Under the guidance of the brilliant engineer and master marketer Alfred P. Sloan, General Motors (president, chairman and/or CEO from the 1920s through the 1950s), along with designer Harley J. Earl, pioneered the concept of psychological obsolescence, e.g., by inventing annual car and truck model changes. That was do to make last and previous year's vehicles look and feel obsolete or shabby compared to newer year models. One tactic that GM used was to flog a new car sales as hard as the GM sales force could, but then the instant a new car was sold, the sales people would instantly pivot to a ruthless psychological campaign to instill regret in the new car buyer by shifting the consumer's focus from their brand new car. The focus changed from how great this new car is to how great the new and improved model that will come out next year compared to the one you just bought. This sales tactic started even before the buyer had driven a new car off the lot. Psychological obsolescence was worth billions is sales to GM over the decades. From what I can tell, GM marketing worked so well that most Americans actually came to believe the propaganda that what is good for GM is good for America.

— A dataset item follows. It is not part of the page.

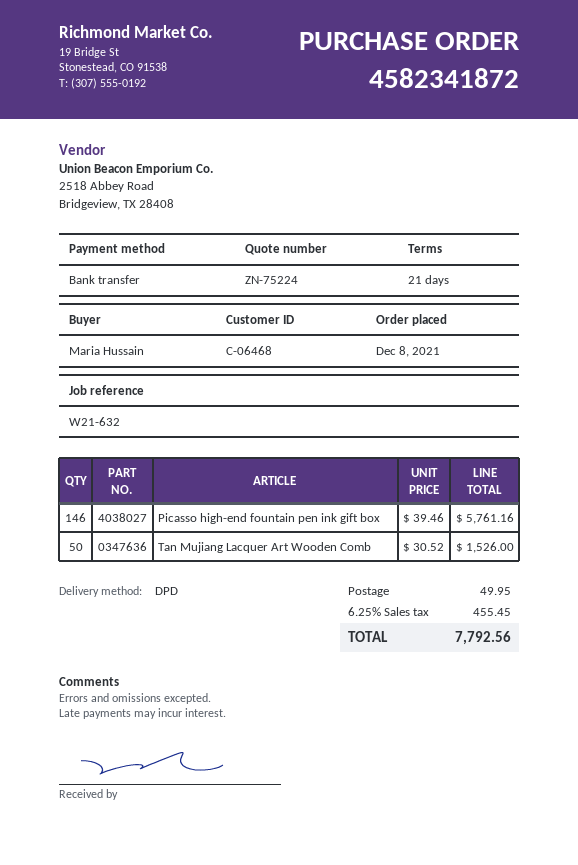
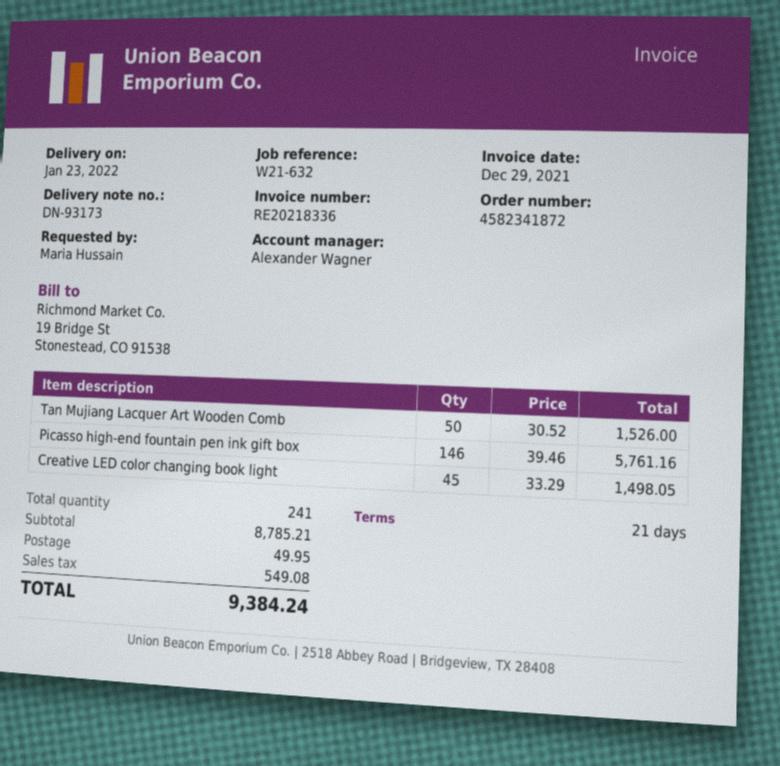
Creative LED color changing book light: none -> 45 x 33.29 = 1498.05
tax: 455.45 -> 549.08
total: 7792.56 -> 9384.24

Modern products are obsolescence planned. The Throughline program discusses the iPhone as a prime example. Batteries were built to fail and not be replaceable until enough consumer complaints forced just enough changes to mostly blunt the complaints. The overall iPhone strategy is to force customers to replace their designed-to-fail iPhones as soon as psychologically acceptable to consumers.
One way to see this more broadly
Stepping back and looking broadly, essentially all American political, religious and business elites are well-grounded in cutting edge propaganda technology, which includes planned obsolescence. It arguably amounts to a propaganda movement. Most of the public is mostly unaware of how pervasive and effective it is, maybe because, like fish in water, most people can't see it because it is everywhere and therefore nowhere. That is no accident. The elites use propaganda technology ruthlessly and relentlessly on average citizens to get what they want, often or usually by deceit, flawed reasoning, irrational emotional appeals, and irrationally fomented social division and polarization. The latter tactic applies to all three of modern American politics, American Christian religion and American business.

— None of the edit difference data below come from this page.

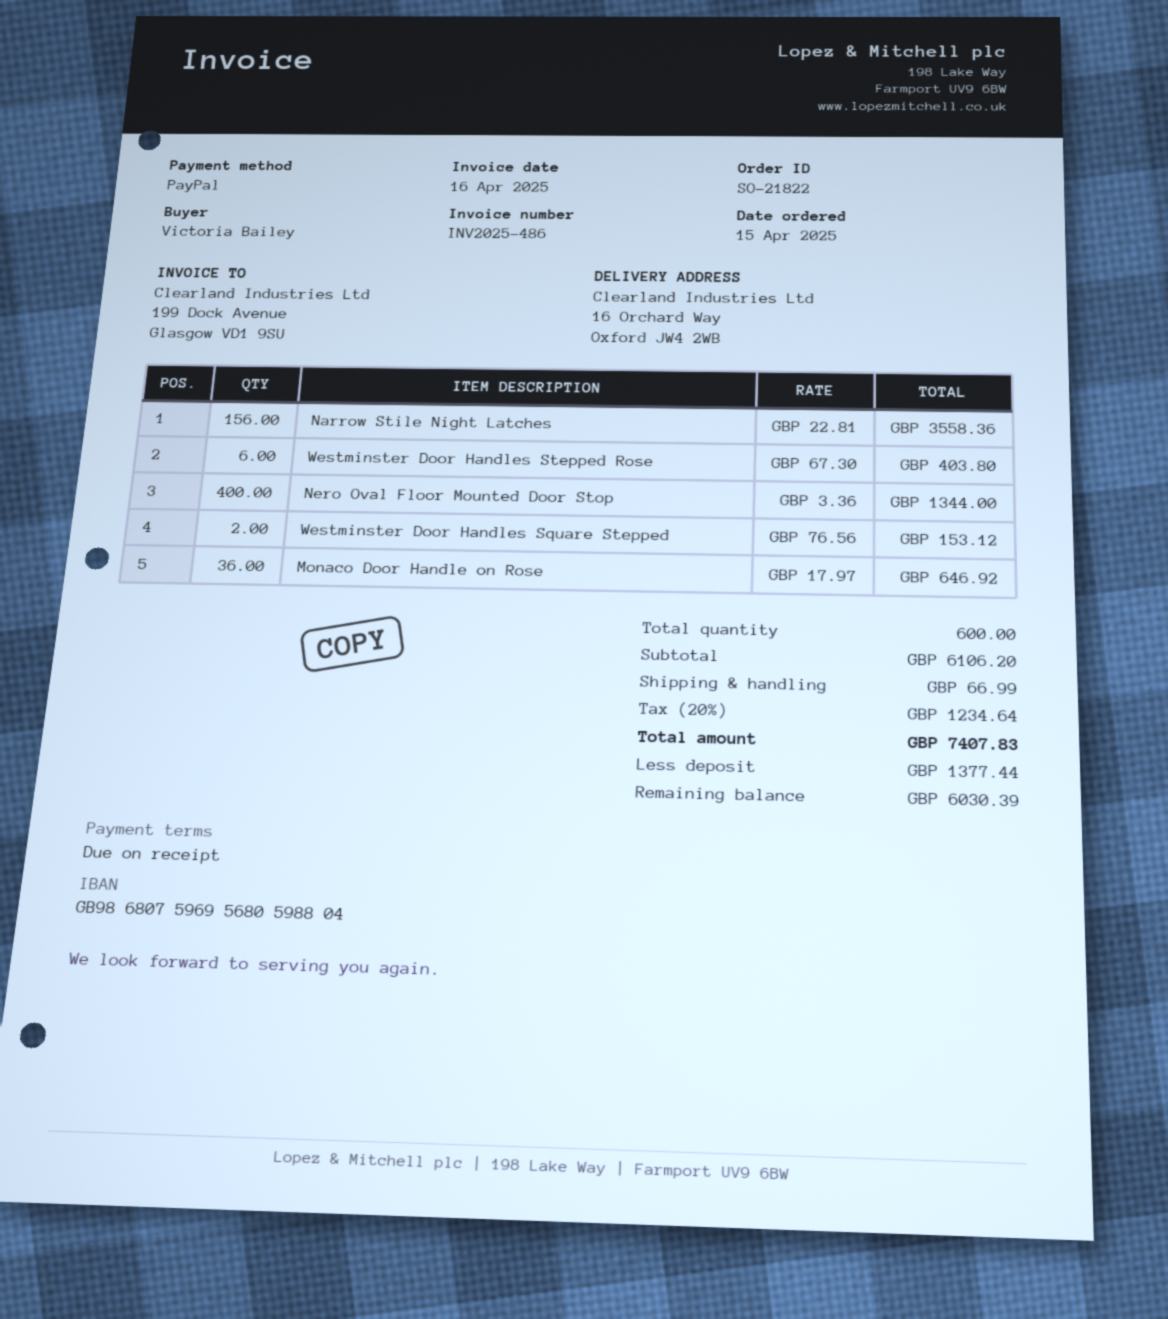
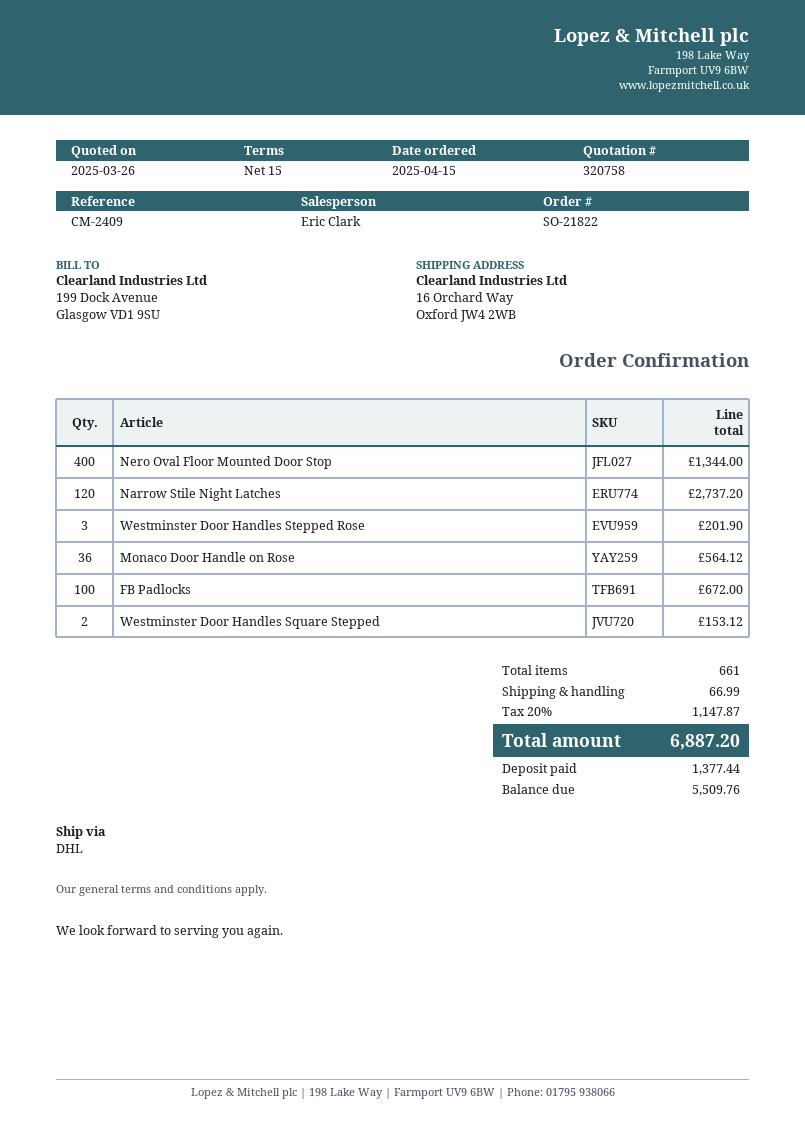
payment terms: on receipt -> 15 days
Narrow Stile Night Latches: 156 for 3558.36 -> 120 for 2737.20
Westminster Door Handles Stepped Rose: 6 for 403.80 -> 3 for 201.90
Monaco Door Handle on Rose: 36 for 646.92 -> 36 for 564.12
FB Padlocks: none -> 100 for 672.00
total quantity: 600 -> 661
tax: 20% = 1234.64 -> 20% = 1147.87
total: 7407.83 -> 6887.20
balance: 6030.39 -> 5509.76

What do the elites want? For the most part, and regardless of what they say to the contrary or how hard or often they say it, the elites in America want and are getting wealth and power concentrated among themselves at the expense of the masses (the mob as they see us, or as Trump has called us, "disgusting people"). In general, two kinds of ideology or mindset drives the wealth and power trickle up in modern America, laissez-faire capitalism and radical fundamentalist Christian theocracy.

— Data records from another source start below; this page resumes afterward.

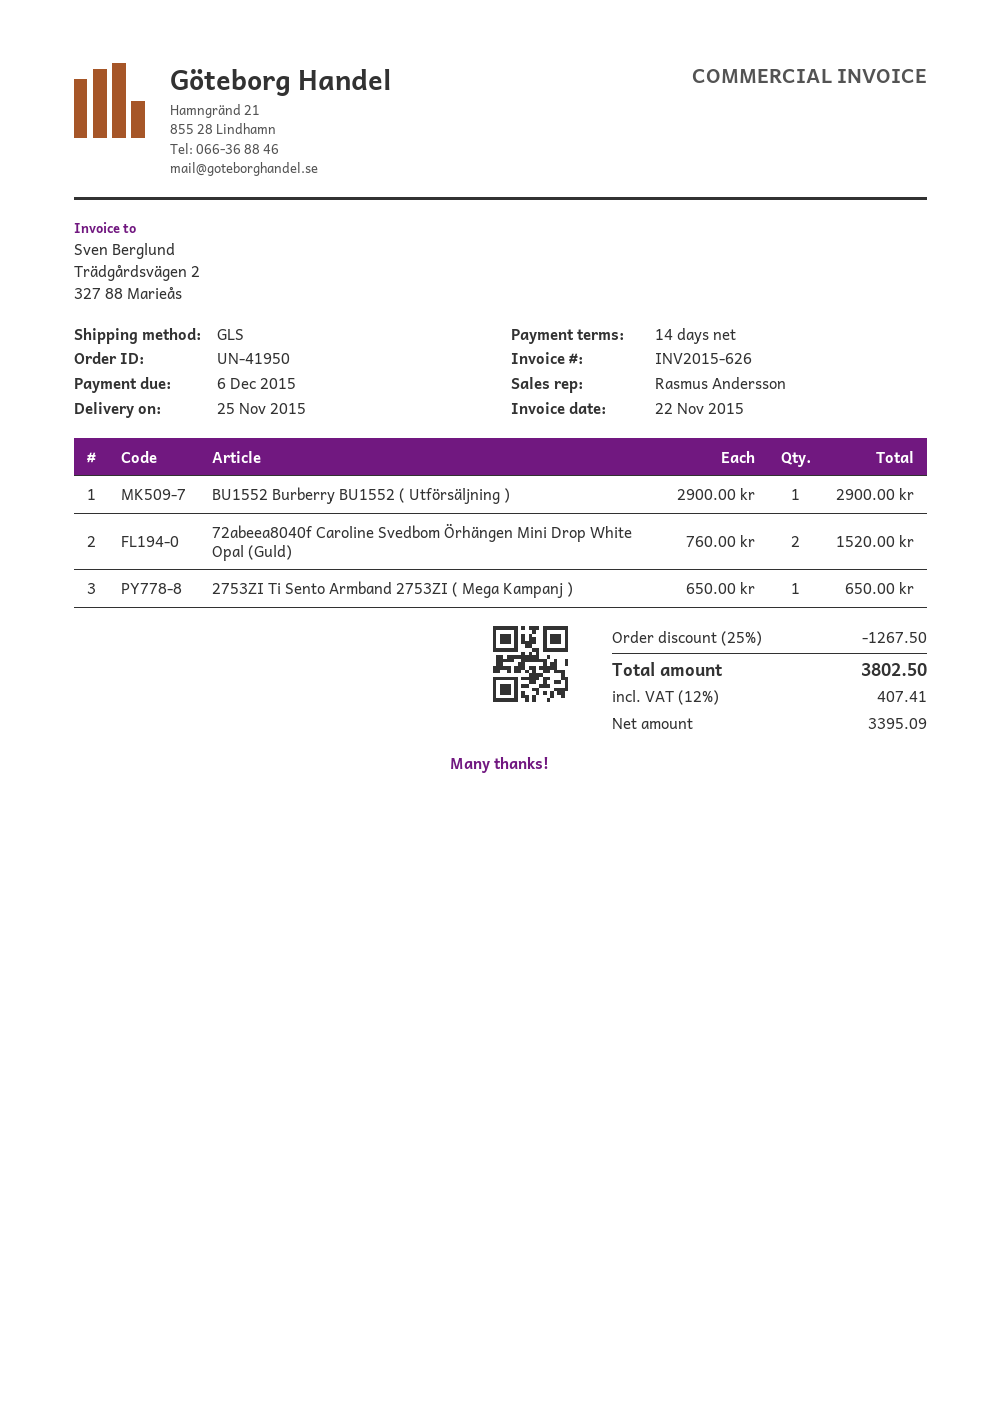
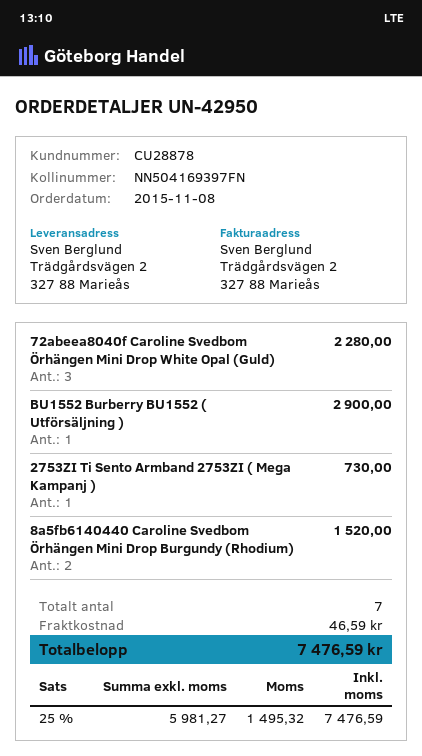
order number: UN-41950 -> UN-42950
72abeea8040f Caroline Svedbom Örhängen Mini Drop White Opal (Guld): 2 for 1520.00 -> 3 for 2280.00
2753ZI Ti Sento Armband 2753ZI ( Mega Kampanj ): 1 for 650.00 -> 1 for 730.00
8a5fb6140440 Caroline Svedbom Örhängen Mini Drop Burgundy (Rhodium): none -> 2 for 1520.00
discount: 25% = 1267.50 -> none
shipping: none -> 46.59
net: 3395.09 -> 5981.27
tax: 12% = 407.41 -> 25% = 1495.32
total: 3802.50 -> 7476.59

That is the real us vs. them fight that is now underway in America, and liberal democracies elsewhere. Planned obsolescence is just one manifestation of the bigger picture.
When an apologist for hard core capitalism tells you that capitalism works because it is based on selling the best products at the lowest cost to maximize benefit to all people, it is fair and balanced to tell them they are full of crap and either ignorant or lying. Yes, some businesses are exceptions, but most or all of the big ones are not.
As discussed in footnote 1, early on Ford and GMN operated on different principles. Ford build vehicles to last a long time. GM built them to not last. The economic success of GM's sales and marketing propaganda forced Ford to adopt the same tactics. That is why I assert that that most of all big corporations have the same mindset, which is maximize profit over all other concerns, including social, personal and environmental risk or harm. That is what it means to have profit as the one and only overriding moral value in most of capitalism and most capitalists. Planned obsolescence is just one manifestation of that general rule.
Footnote:
1. That article, A Primer on Planned Obsolescence – How to Avoid Self-Destructing Goods, includes these comments:
Henry Ford, despite his white supremacist leanings, had an engineer’s integrity—and didn’t see any point in altering the Model T. It worked well, it came in one color (black) and they lasted as long as their owners maintained them.
His competitors at General Motors, however, didn’t have the same scruples. The head of GM, Alfred Sloan Jr., suggested a campaign that his critics would later label “planned obsolescence,” he would introduce new models each year, in new colors, styles, and with more powerful engines. In so doing, he would create demand for new cars, even before his customers had worn out their first one.
If you’re reading this article on your phone or computer (or even if you’re a psycho and printed it out), you’re familiar to some degree with planned obsolescence. Notice how your devices don’t hold a charge like they used to? Or how your printer cartridges seem to run out of ink before they ought to? That’s planned obsolescence, baby.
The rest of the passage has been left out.